Introduction: Monoclonal antibodies (mAbs) have revolutionized the treatment of multiple myeloma (MM), demonstrating remarkable effectiveness, despite potential adverse events (AEs). This study aims to identify unexpected signals of disproportionate reporting (SDRs) for cardiovascular (CV) and respiratory AEs associated with mAbs in MM treatment.

Methods: From January 2015 to December 2023, reports involving suspected drugs (daratumumab, elotuzumab, elranatamab, isatuximab, belantamab mafodotin, teclistamab, and talquetamab) were analyzed in the US Food and Drug Administration Adverse Event Reporting System (FAERS) database. Descriptive analysis was followed by disproportionality analyses first comparing mAbs to all other drugs (reference group, RG1), and subsequently conducting a sensitivity analysis against other MM drugs (RG2).

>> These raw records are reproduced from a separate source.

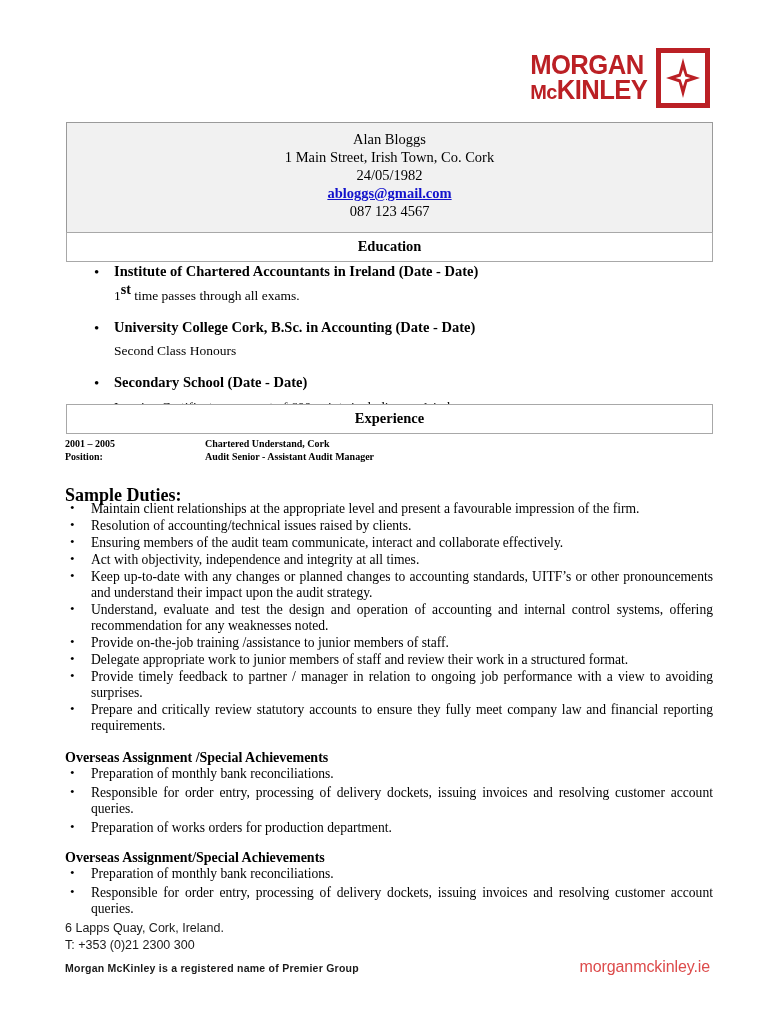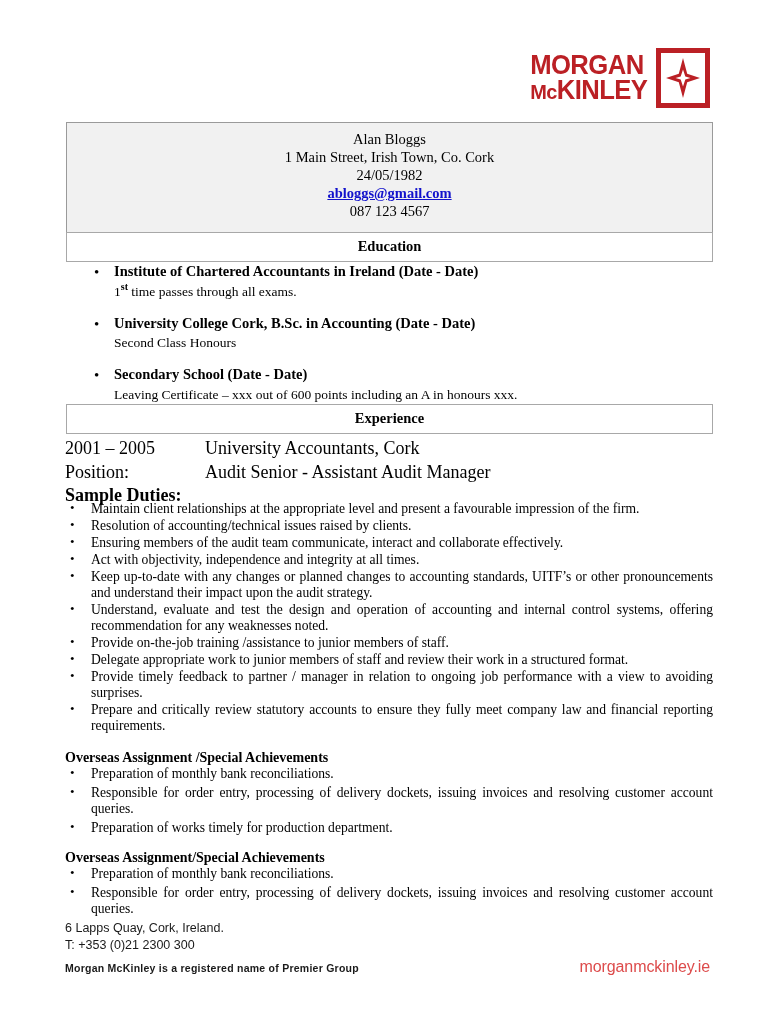--- a/index.html
+++ b/index.html
@@ -122,7 +122,7 @@
   }
   .edu-title { font-weight: bold; display: block; }
   .edu-sub { display: block; font-size: 13.5px; }
-  .edu-sub sup { font-size: 10px; vertical-align: super; font-weight: bold; }
+  .edu-sub sup { font-size: 14px; vertical-align: super; font-weight: bold; }
 
   
   .exp-meta {

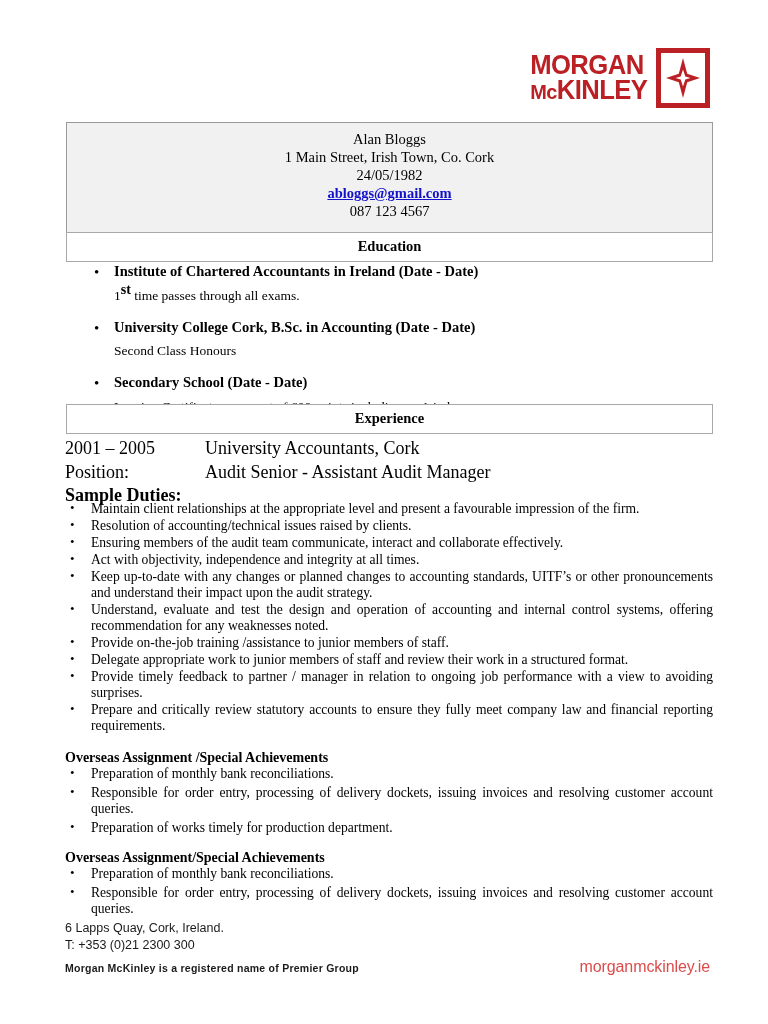--- a/index.html
+++ b/index.html
@@ -130,8 +130,8 @@
     top: 437px;
     left: 65px;
     width: 650px;
-    font-size: 18px;
-    font-weight: normal;
+    font-size: 10px;
+    font-weight: bold;
     line-height: 1.32;
   }
   .exp-row { display: flex; }

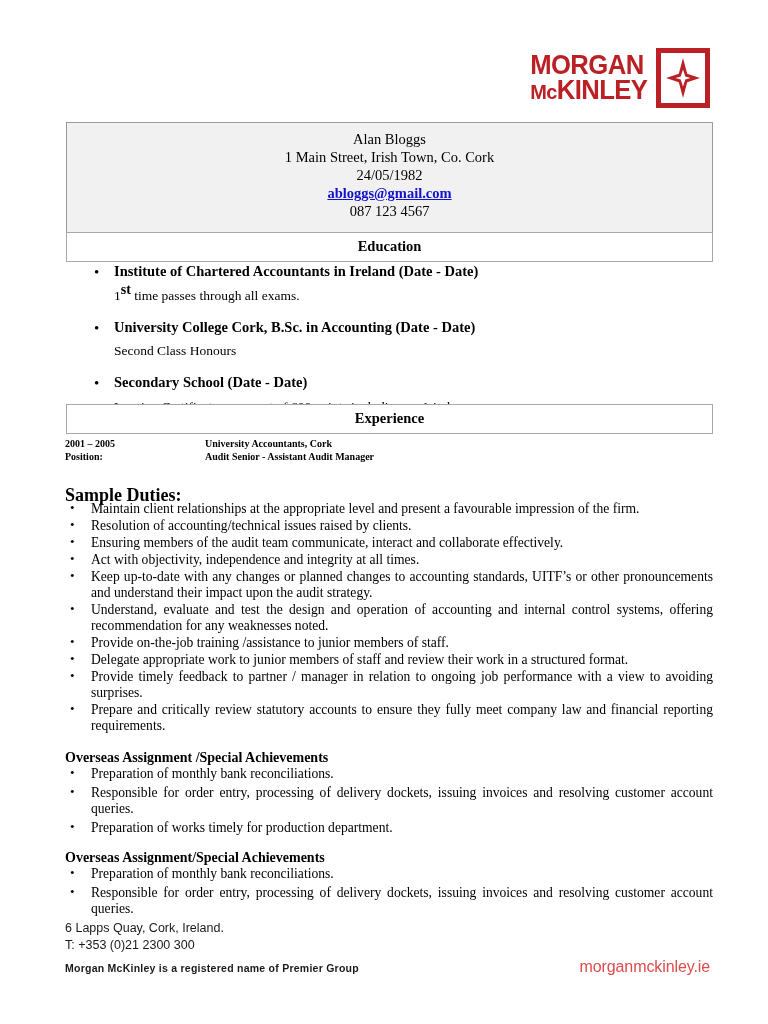--- a/index.html
+++ b/index.html
@@ -271,7 +271,7 @@
   <div class="exp-meta">
     <div class="exp-row">
       <div class="exp-col-left">2001 – 2005</div>
-      <div class="exp-col-right">University Accountants, Cork</div>
+      <div class="exp-col-right">Chartered Understand, Cork</div>
     </div>
     <div class="exp-row">
       <div class="exp-col-left">Position:</div>

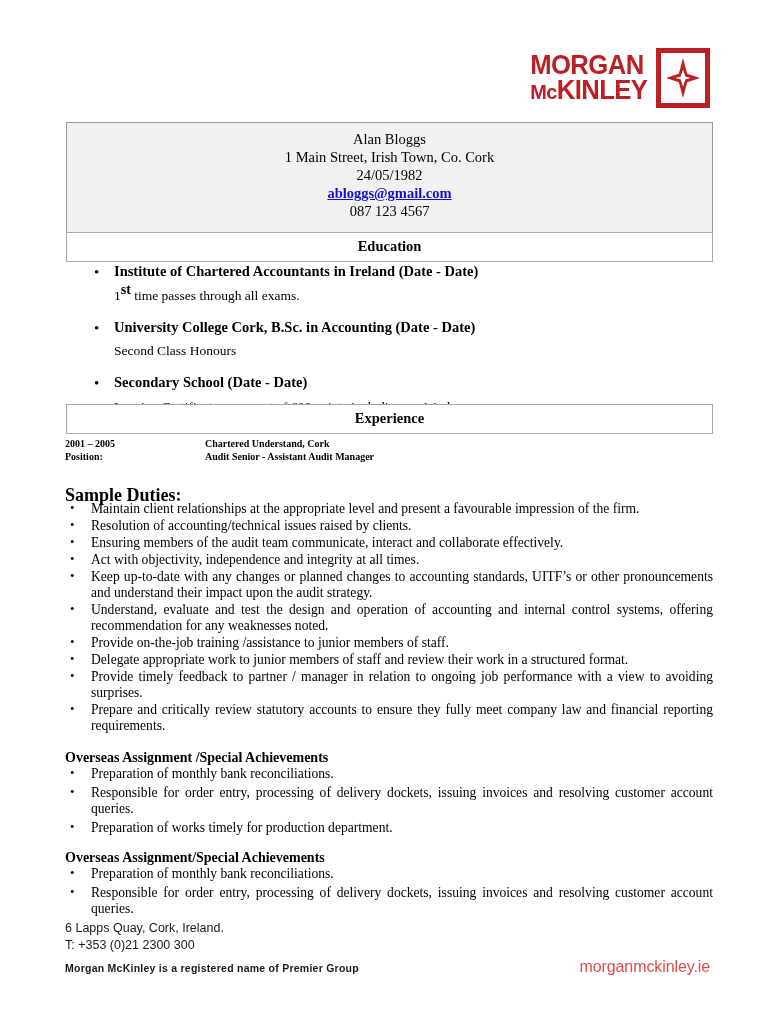--- a/index.html
+++ b/index.html
@@ -298,7 +298,7 @@
   <div class="bullet-list" id="overseas-list-1">
     <div class="bullet-row"><span class="bullet">•</span><span>Preparation of monthly bank reconciliations.</span></div>
     <div class="bullet-row"><span class="bullet">•</span><span>Responsible for order entry, processing of delivery dockets, issuing invoices and resolving customer account queries.</span></div>
-    <div class="bullet-row"><span class="bullet">•</span><span>Preparation of works timely for production department.</span></div>
+    <div class="bullet-row"><span class="bullet">•</span><span>Preparation of works orders for production department.</span></div>
   </div>
 
   <div class="sub-heading" id="heading-overseas-2">Overseas Assignment/Special Achievements</div>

Results: Out of 13,496,241 reports, 31,052 (0.2%) were associated with MM, with 6574 (0.1%) linked to CV and respiratory adverse events, primarily involving older population (n = 3441; 52.3%) and male (n = 3338; 50.8%) patients. Disproportionality analyses identified unexpected SDRs for daratumumab, including cardiac failure (n = 322; RG1: ROR = 4.74, CI 95% = 4.24-5.29; RG2: ROR = 4.42, 95% CI = 3.91-4.99), embolic and thrombotic event, such as pulmonary embolism (162; RG1: 2.44, 2.09-2.85), deep vein thrombosis (126; RG1: 2.95, 2.47-3.52), and respiratory failure (192; RG1: 4.06, 3.52-4.68; RG2: 4.2, 3.59-4.91). Isatuximab was linked to cardiac arrhythmia, such as atrial fibrillation (46; RG1: 2.54, 1.9-3.4; RG2: 1.35, 1.01-1.81), embolic and thrombotic event, including deep vein thrombosis (26; RG1: 2.93, 1.99-4.3) and pulmonary embolism (89; RG1: 6.56, 5.32-8.1; RG2: 2.93, 2.37-3.63). Elotuzumab showed also SDRs for atrial fibrillation (56; RG1: 3.68, 2.82-4.79; RG2: 1.96, 1.5-2.56) and deep vein thrombosis (41; RG1: 5.49, 4.03-7.47).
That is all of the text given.